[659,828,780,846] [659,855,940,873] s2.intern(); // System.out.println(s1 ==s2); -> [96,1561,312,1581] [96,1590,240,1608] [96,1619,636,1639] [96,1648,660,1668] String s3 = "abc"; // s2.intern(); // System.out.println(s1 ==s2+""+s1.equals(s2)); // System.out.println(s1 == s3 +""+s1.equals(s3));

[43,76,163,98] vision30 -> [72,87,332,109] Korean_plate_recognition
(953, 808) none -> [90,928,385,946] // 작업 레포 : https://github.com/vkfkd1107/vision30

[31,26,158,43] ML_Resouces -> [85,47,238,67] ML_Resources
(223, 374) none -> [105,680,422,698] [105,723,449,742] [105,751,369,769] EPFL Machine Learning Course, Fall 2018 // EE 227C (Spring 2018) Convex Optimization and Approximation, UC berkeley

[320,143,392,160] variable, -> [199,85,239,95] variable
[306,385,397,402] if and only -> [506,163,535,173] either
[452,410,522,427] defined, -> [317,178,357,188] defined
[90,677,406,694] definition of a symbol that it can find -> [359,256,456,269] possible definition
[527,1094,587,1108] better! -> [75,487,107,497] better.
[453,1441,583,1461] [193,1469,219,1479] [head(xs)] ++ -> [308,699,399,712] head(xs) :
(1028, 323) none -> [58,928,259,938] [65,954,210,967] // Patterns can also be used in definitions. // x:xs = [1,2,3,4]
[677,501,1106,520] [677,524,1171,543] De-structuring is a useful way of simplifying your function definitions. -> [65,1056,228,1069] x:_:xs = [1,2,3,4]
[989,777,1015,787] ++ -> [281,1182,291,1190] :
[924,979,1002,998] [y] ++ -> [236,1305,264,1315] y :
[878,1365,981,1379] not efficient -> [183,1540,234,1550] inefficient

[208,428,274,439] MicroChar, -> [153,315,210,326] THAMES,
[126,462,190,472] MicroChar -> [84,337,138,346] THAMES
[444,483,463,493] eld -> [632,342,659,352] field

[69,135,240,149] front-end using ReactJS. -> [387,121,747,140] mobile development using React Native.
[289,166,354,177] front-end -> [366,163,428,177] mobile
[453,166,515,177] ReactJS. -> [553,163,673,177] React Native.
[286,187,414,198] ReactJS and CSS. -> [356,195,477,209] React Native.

Instructions for the task. Starting at the line that contains "[878,1365,981,1379] not efficient", restate word for word every line through the last one in the records above. Return nothing else.

Result of this task.
[878,1365,981,1379] not efficient -> [183,1540,234,1550] inefficient

[208,428,274,439] MicroChar, -> [153,315,210,326] THAMES,
[126,462,190,472] MicroChar -> [84,337,138,346] THAMES
[444,483,463,493] eld -> [632,342,659,352] field

[69,135,240,149] front-end using ReactJS. -> [387,121,747,140] mobile development using React Native.
[289,166,354,177] front-end -> [366,163,428,177] mobile
[453,166,515,177] ReactJS. -> [553,163,673,177] React Native.
[286,187,414,198] ReactJS and CSS. -> [356,195,477,209] React Native.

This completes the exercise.